全店売上高
全店売上高とは、フランチャイズチェーン全体の売上規模を示す指標です。直営店と加盟店の売上をすべて合算した総額であり、そのチェーンがどれだけの市場規模や経済インパクトを持っているかを測るために使われます。
フランチャイズでは、すべての店舗が本部の直営とは限らず、多くは加盟オーナーが個別に経営をしています。そのため、「本部の売上」だけでは全体の実態を把握できません。
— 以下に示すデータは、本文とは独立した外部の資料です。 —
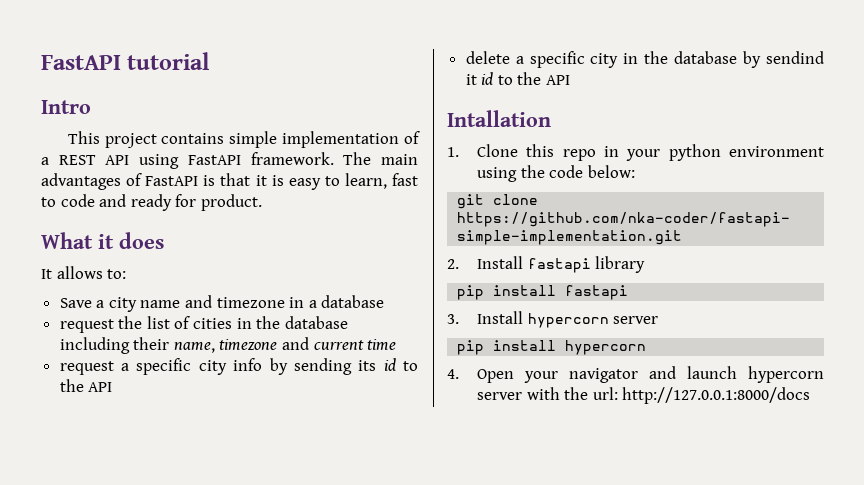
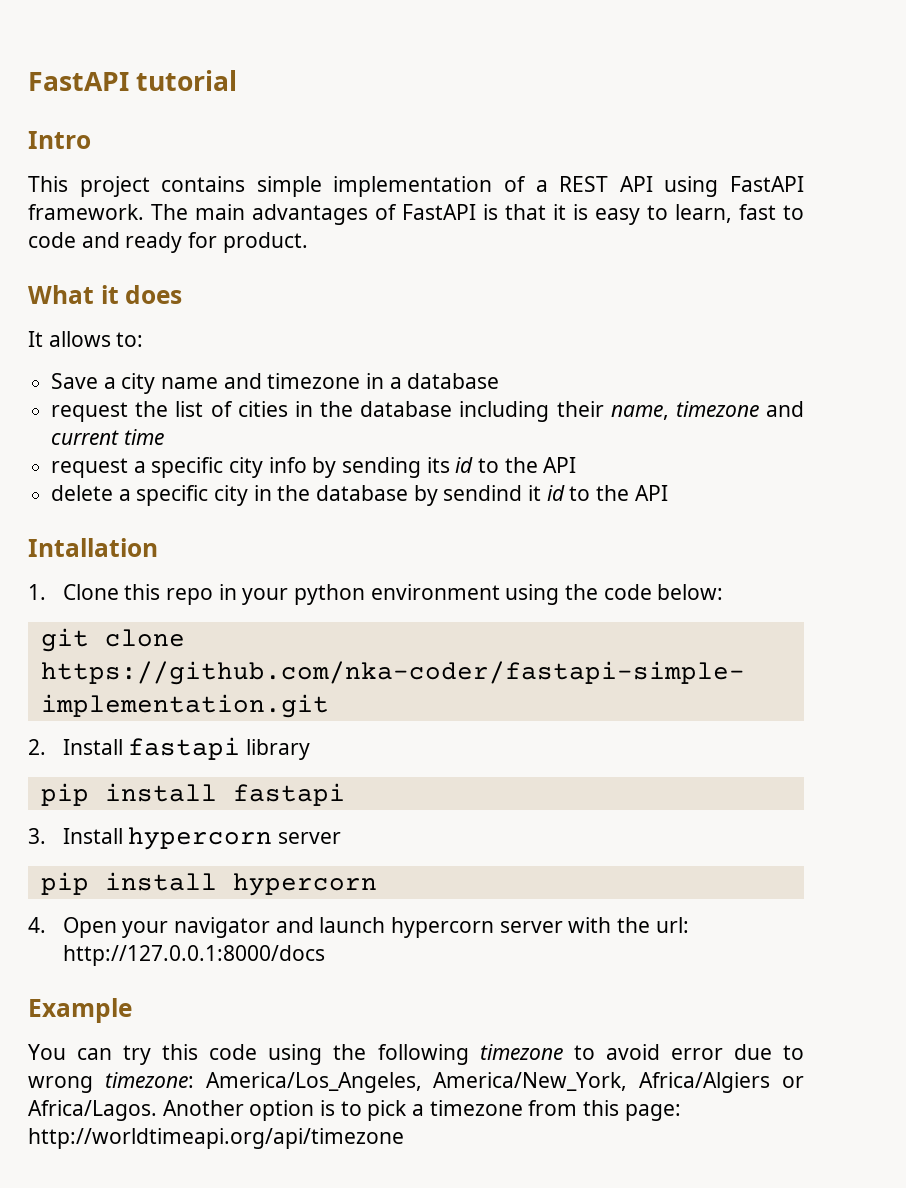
+ Example
+ You can try this code using the following timezone to avoid error due to wrong timezone: America/Los_Angeles, America/New_York, Africa/Algiers or Africa/Lagos. Another option is to pick a timezone from this page: http://worldtimeapi.org/api/timezone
そこで、直営・加盟の区別なく、チェーン全体の流通金額として全店売上高が重視されるのです。
全店売上高に含まれるもの
会計上の定義として、全店売上高には次のような金額が含まれます。
- 直営店の売上
本部が直接運営している店舗の売上。 - ロイヤルティ(加盟店からの手数料)
売上の一定割合などで徴収される、本部への継続的な支払い。 - 加盟金や研修費などの一時金
新規加盟時に発生する費用。開業支援・マニュアル提供・商標使用の対価など。 - 加盟店への商品・原材料の販売額
本部が食材やパッケージ資材を供給している場合、その売上も含まれます。
これらすべてを合計した金額が、いわゆる「全店売上高」として扱われます。
なぜ全店売上高が使われるのか?
フランチャイズでは、加盟店がそれぞれ独立した法人や個人事業主として運営しているため、本部だけの売上では全体像が見えにくいという特性があります。また、業界によっては店舗ごとの売上を個別に公開していないケースも多いため、チェーンの規模や成長性を把握するには「全店売上高」が最も実用的な指標となります。
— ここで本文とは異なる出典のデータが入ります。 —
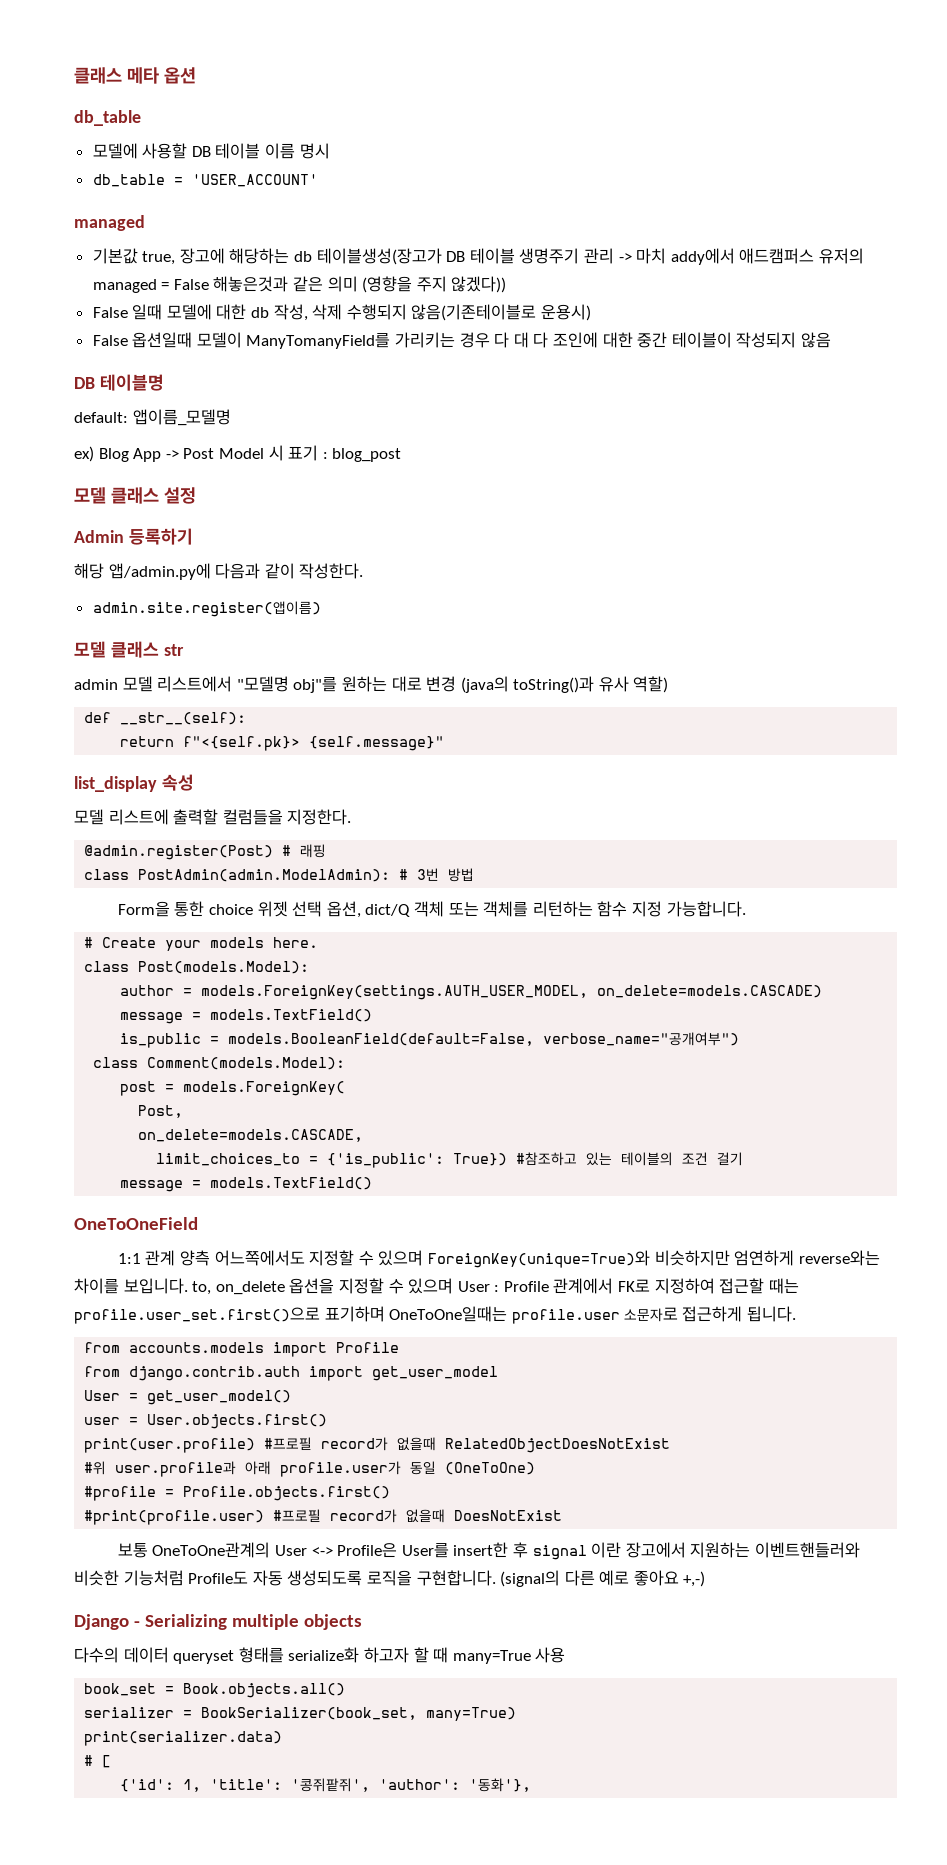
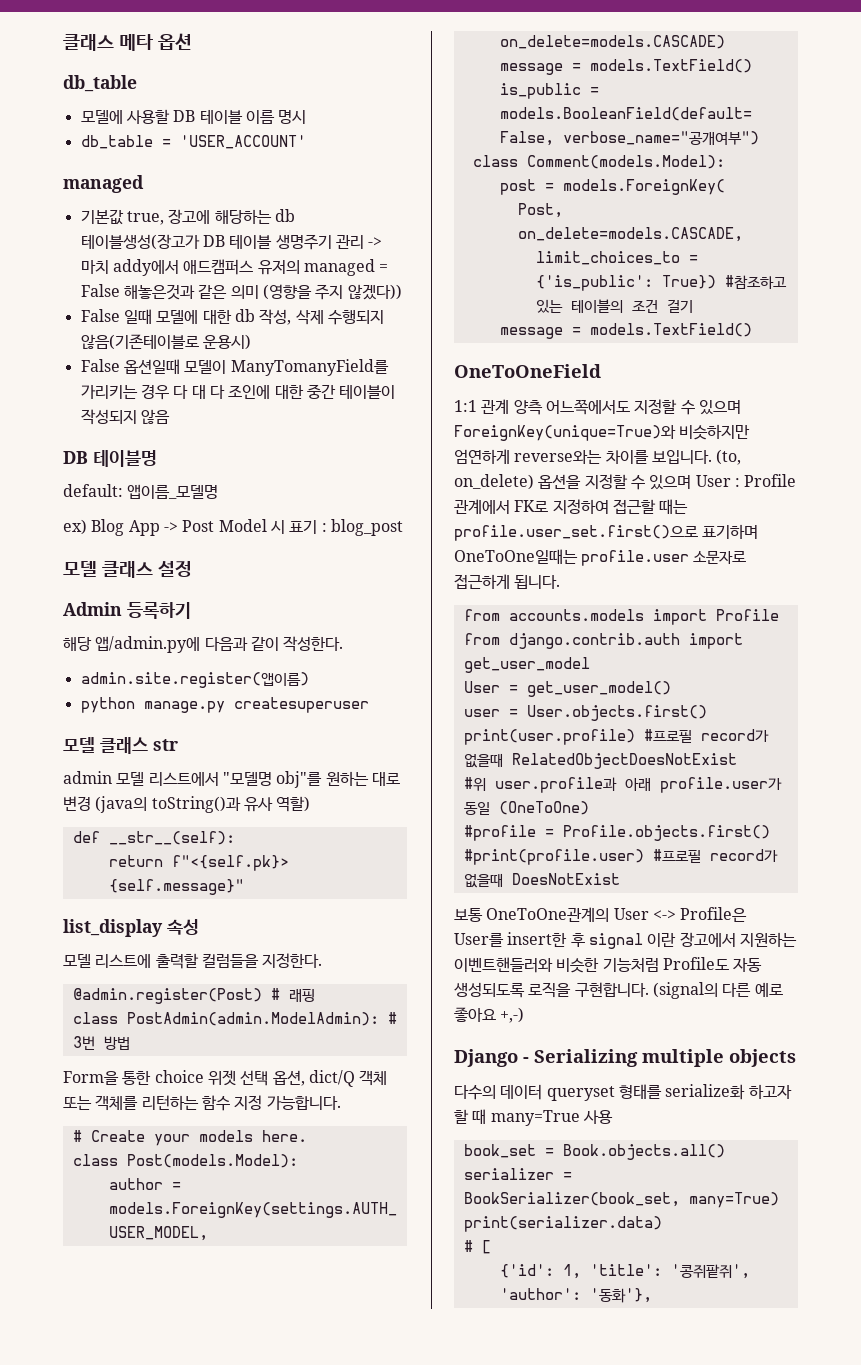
+ python manage.py createsuperuser
- 1:1 관계 양측 어느쪽에서도 지정할 수 있으며 ForeignKey(unique=True)와 비슷하지만 엄연하게 reverse와는 차이를 보입니다. to, on_delete 옵션을 지정할 수 있으며 User : Profile 관계에서 FK로 지정하여 접근할 때는 profile.user_set.first()으로 표기하며 OneToOne일때는 profile.user 소문자로 접근하게 됩니다.
+ 1:1 관계 양측 어느쪽에서도 지정할 수 있으며 ForeignKey(unique=True)와 비슷하지만 엄연하게 reverse와는 차이를 보입니다. (to, on_delete) 옵션을 지정할 수 있으며 User : Profile 관계에서 FK로 지정하여 접근할 때는 profile.user_set.first()으로 표기하며 OneToOne일때는 profile.user 소문자로 접근하게 됩니다.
たとえば、コンビニチェーンやファストフードチェーンの業界分析、売上ランキング、出店戦略の評価などでも、この全店売上高が用いられます。投資家や取引先、加盟希望者がチェーン全体のパフォーマンスを比較する際にも重視されます。
フランチャイズにおける注意点
全店売上高はあくまで「チェーン全体の規模」を表すものであり、本部の利益や1店舗あたりの収益性とは直接関係しません。たとえば、全店売上高が大きくても、本部の取り分が少なかったり、加盟店の利益率が低ければ、実際の収益性は高くないこともあります。
そのため、資料請求や加盟検討の段階では、「全店売上高」だけで判断するのではなく、以下のような情報も合わせて確認することが重要です。
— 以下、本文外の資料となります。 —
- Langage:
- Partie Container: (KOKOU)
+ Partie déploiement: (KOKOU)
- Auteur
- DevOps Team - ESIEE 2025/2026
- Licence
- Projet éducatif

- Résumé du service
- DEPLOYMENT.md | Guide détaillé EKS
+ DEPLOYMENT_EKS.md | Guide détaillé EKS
- 本部の収益モデル(ロイヤルティ、商品供給、サポート費用など)
- 加盟店1店舗あたりの平均売上・平均利益
- 売上が伸びている地域や業態の傾向
- 営業年数・閉店率などの実績指標
まとめ
全店売上高は、フランチャイズチェーン全体の「大きさ」や「勢い」を把握するための指標です。直営・加盟問わず、すべての店舗が生み出す売上を合算することで、チェーン全体の経済的な影響力を知ることができます。
一方で、この数字だけでは見えない部分も多いため、チェーン選びの際には「本部がどう収益を得ているのか」「店舗ごとの利益がどうなっているのか」といった視点も忘れずに確認することが、後悔のないフランチャイズ選びにつながります。